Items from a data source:
········

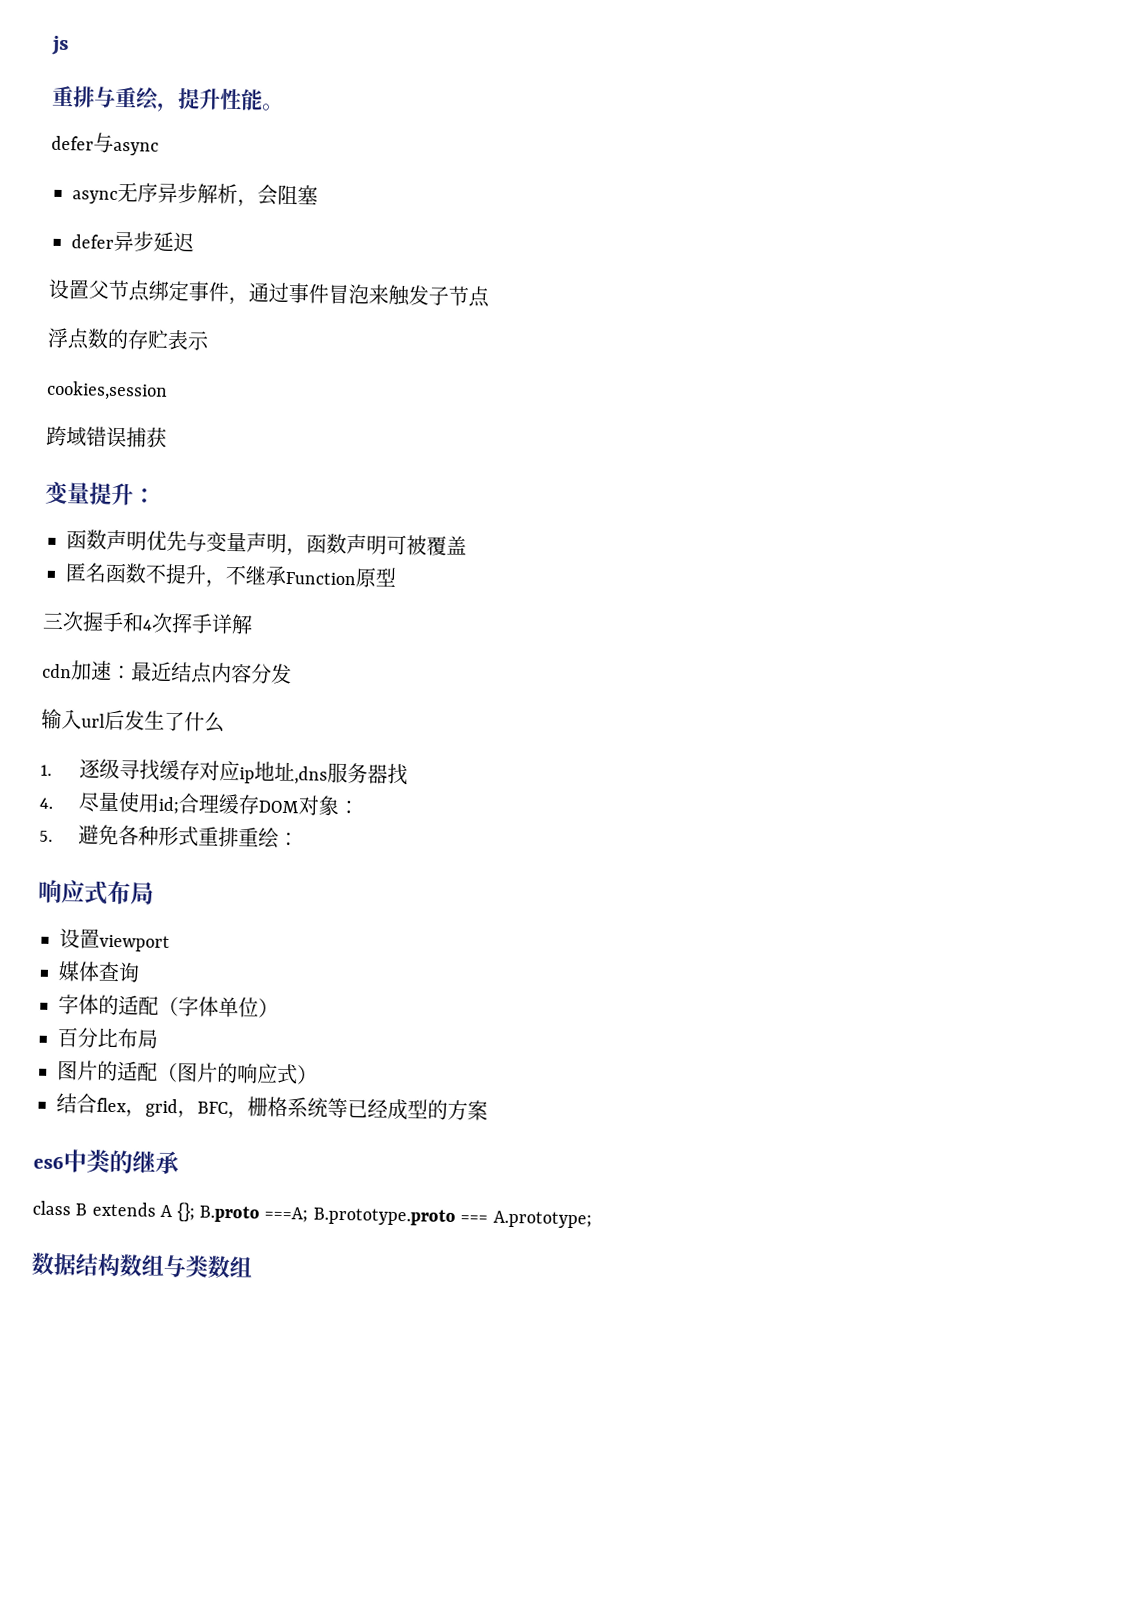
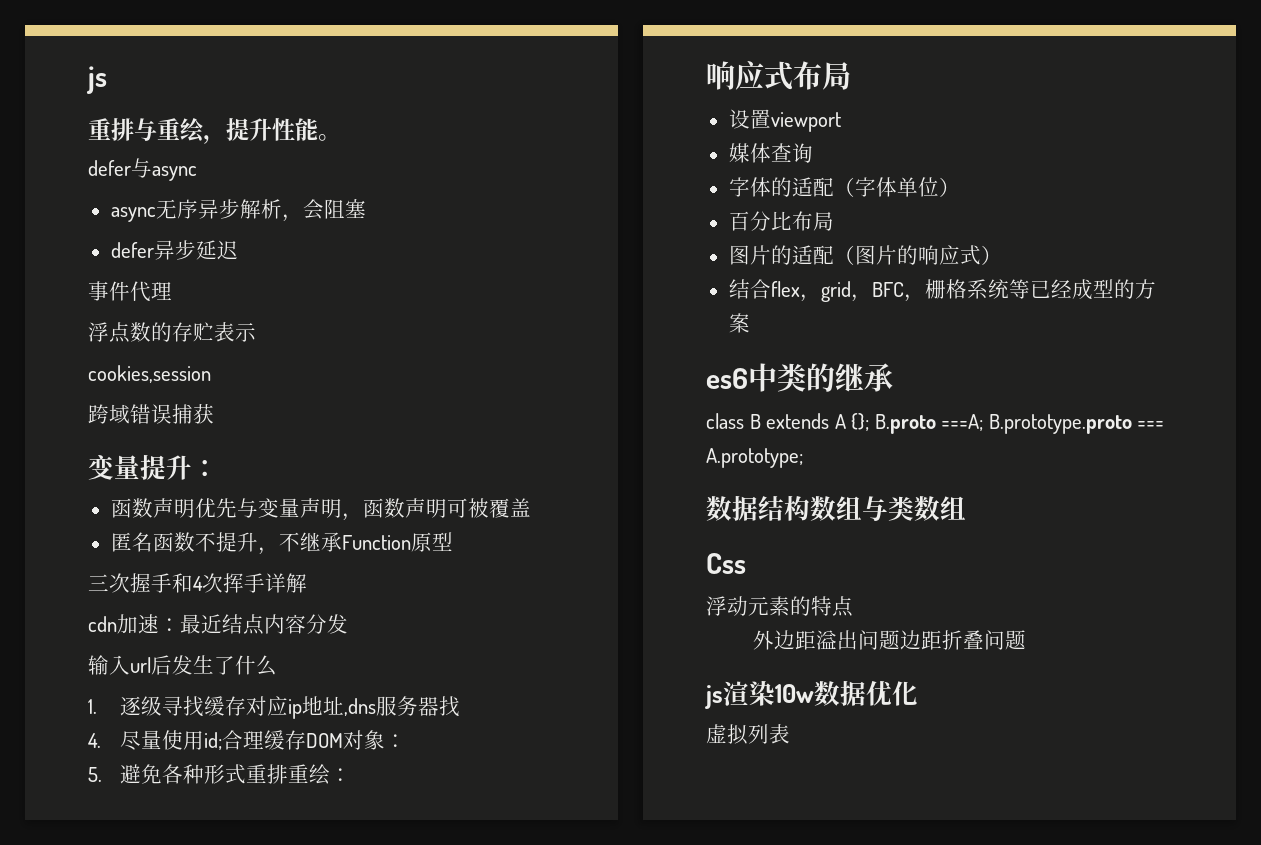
- 设置父节点绑定事件，通过事件冒泡来触发子节点
+ 事件代理
+ Css
+ 浮动元素的特点
+ 外边距溢出问题边距折叠问题
+ js渲染10w数据优化
+ 虚拟列表

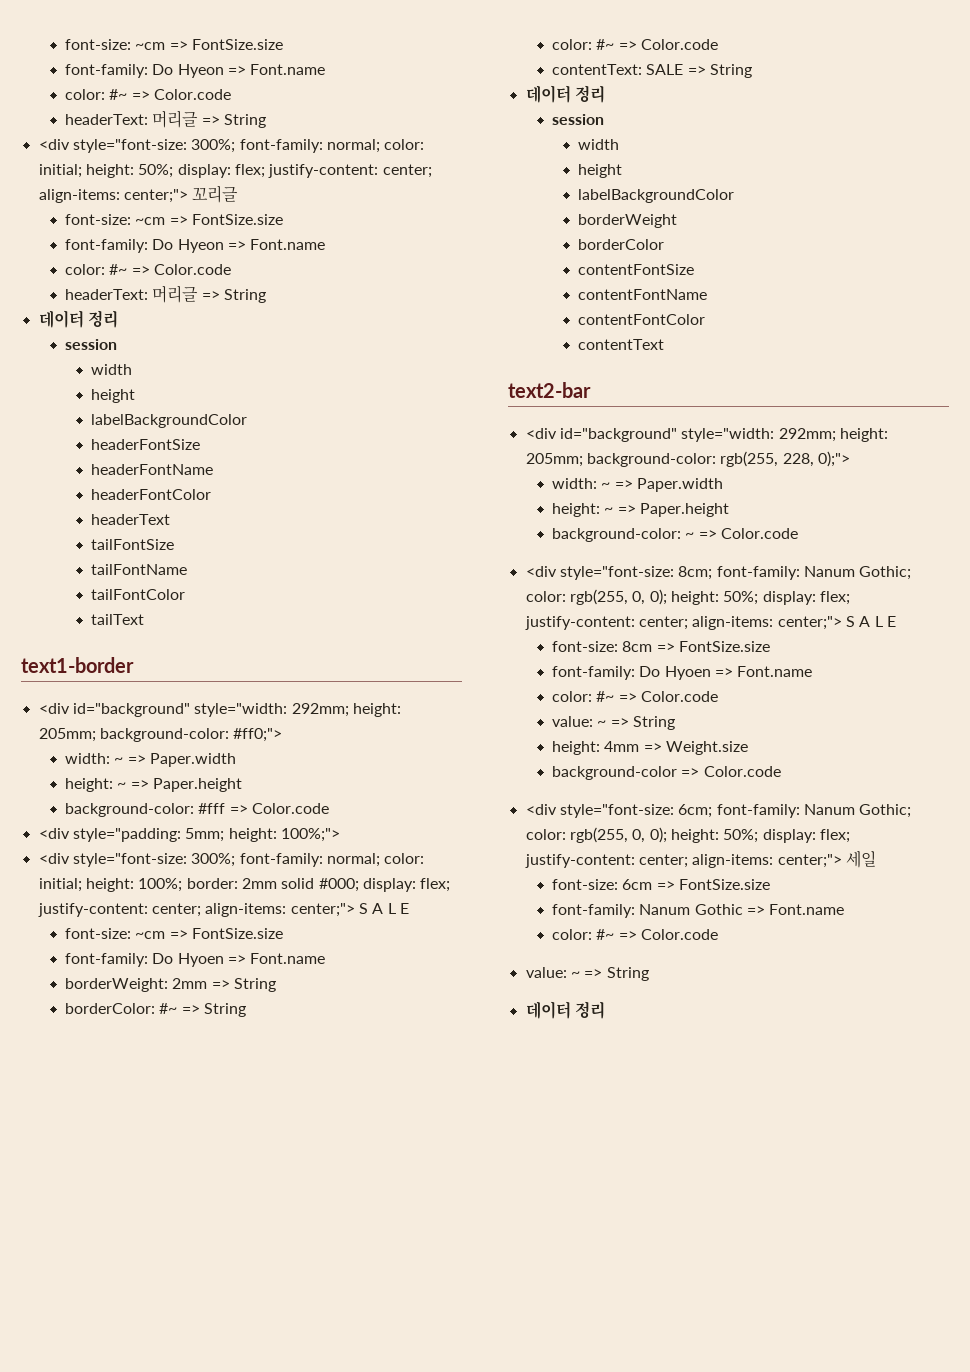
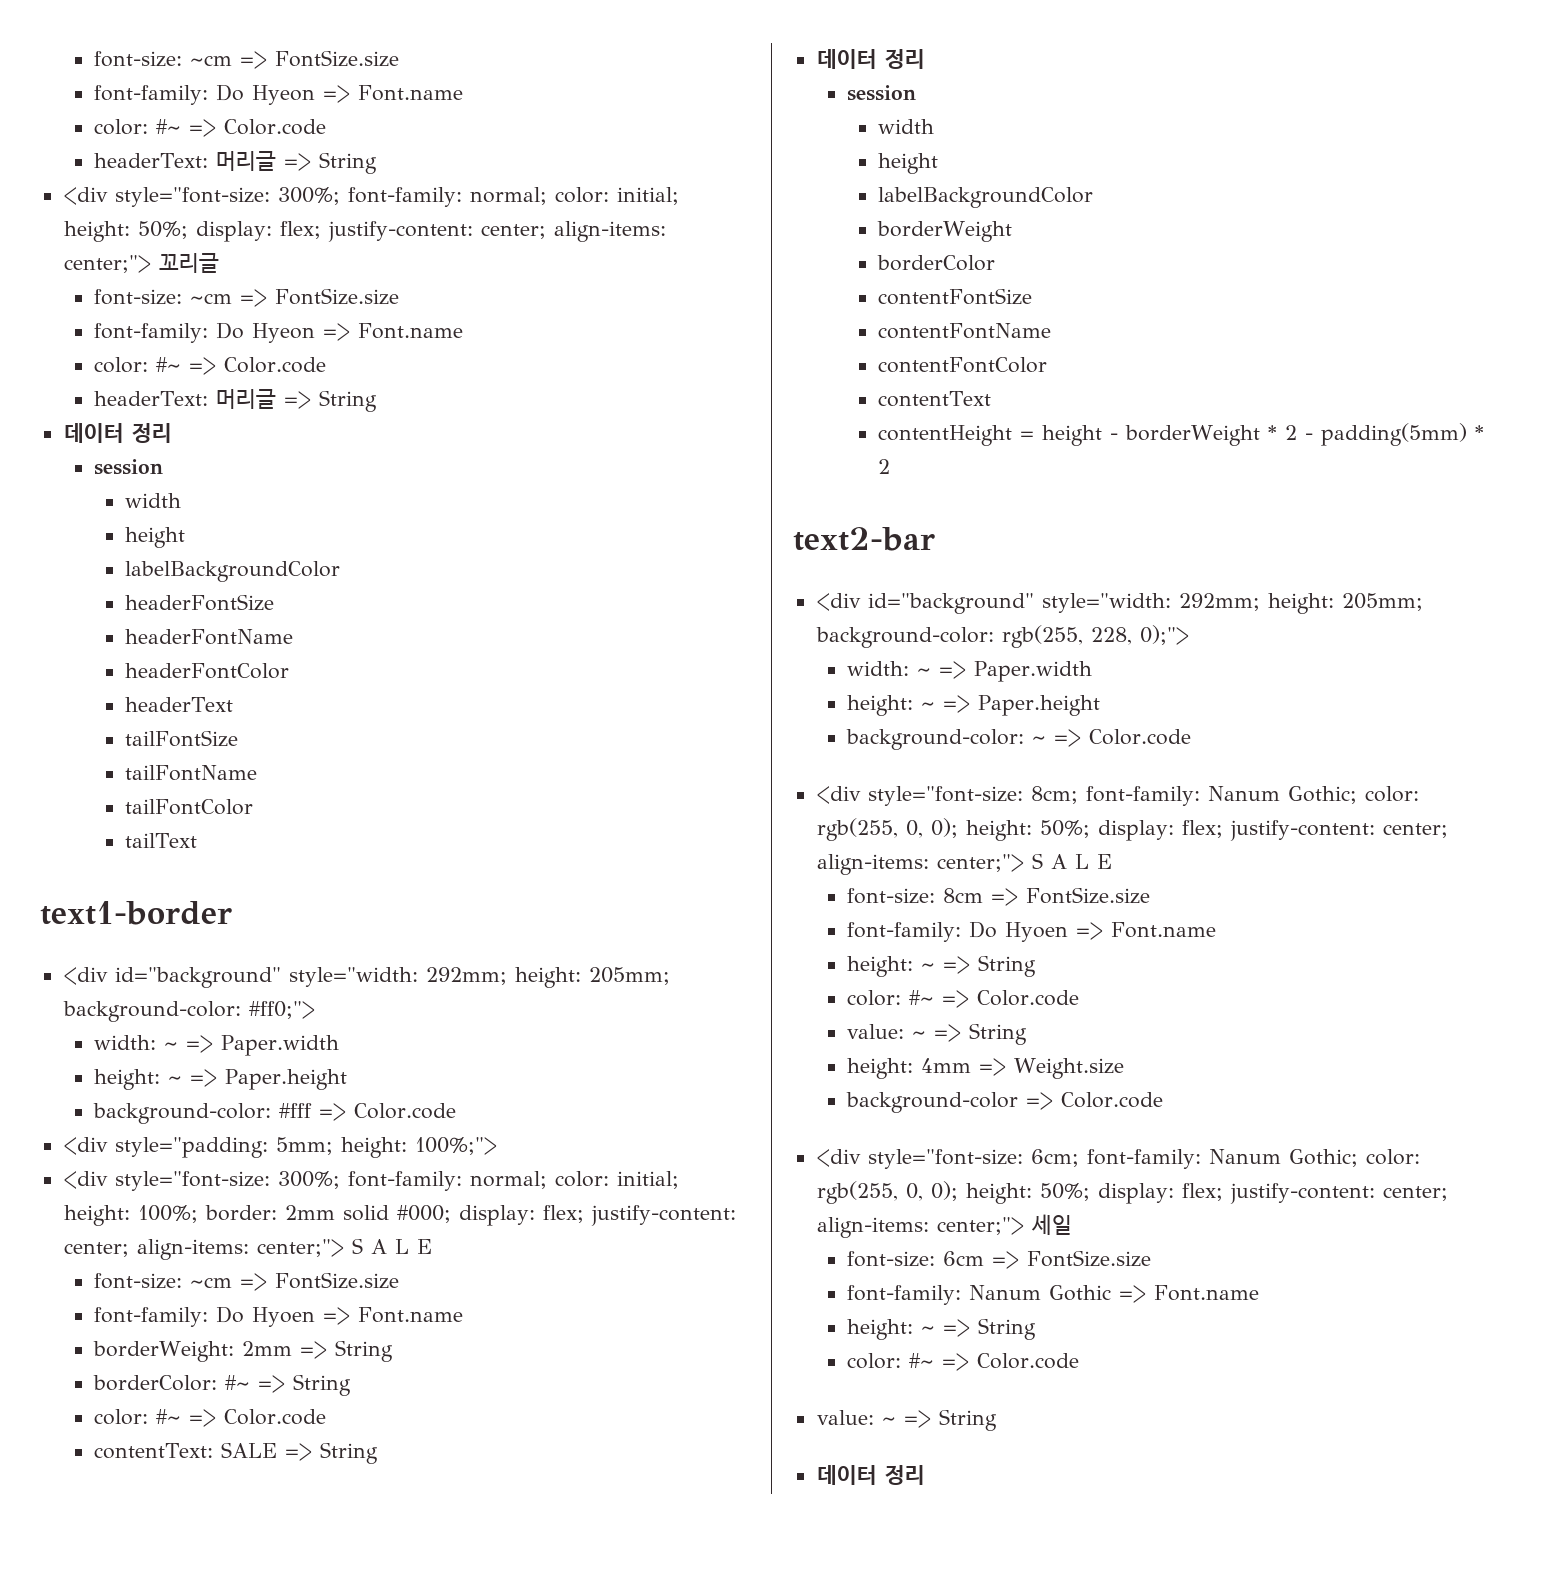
+ contentHeight = height - borderWeight * 2 - padding(5mm) * 2
  font-size: 8cm => FontSize.size
  font-family: Do Hyoen => Font.name
+ height: ~ => String
  font-family: Nanum Gothic => Font.name
+ height: ~ => String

········

__Task prompt__. All of the records above should be returned exactly, though the pictures should not.

__Response to the exercise__.
- 设置父节点绑定事件，通过事件冒泡来触发子节点
+ 事件代理
+ Css
+ 浮动元素的特点
+ 外边距溢出问题边距折叠问题
+ js渲染10w数据优化
+ 虚拟列表

+ contentHeight = height - borderWeight * 2 - padding(5mm) * 2
  font-size: 8cm => FontSize.size
  font-family: Do Hyoen => Font.name
+ height: ~ => String
  font-family: Nanum Gothic => Font.name
+ height: ~ => String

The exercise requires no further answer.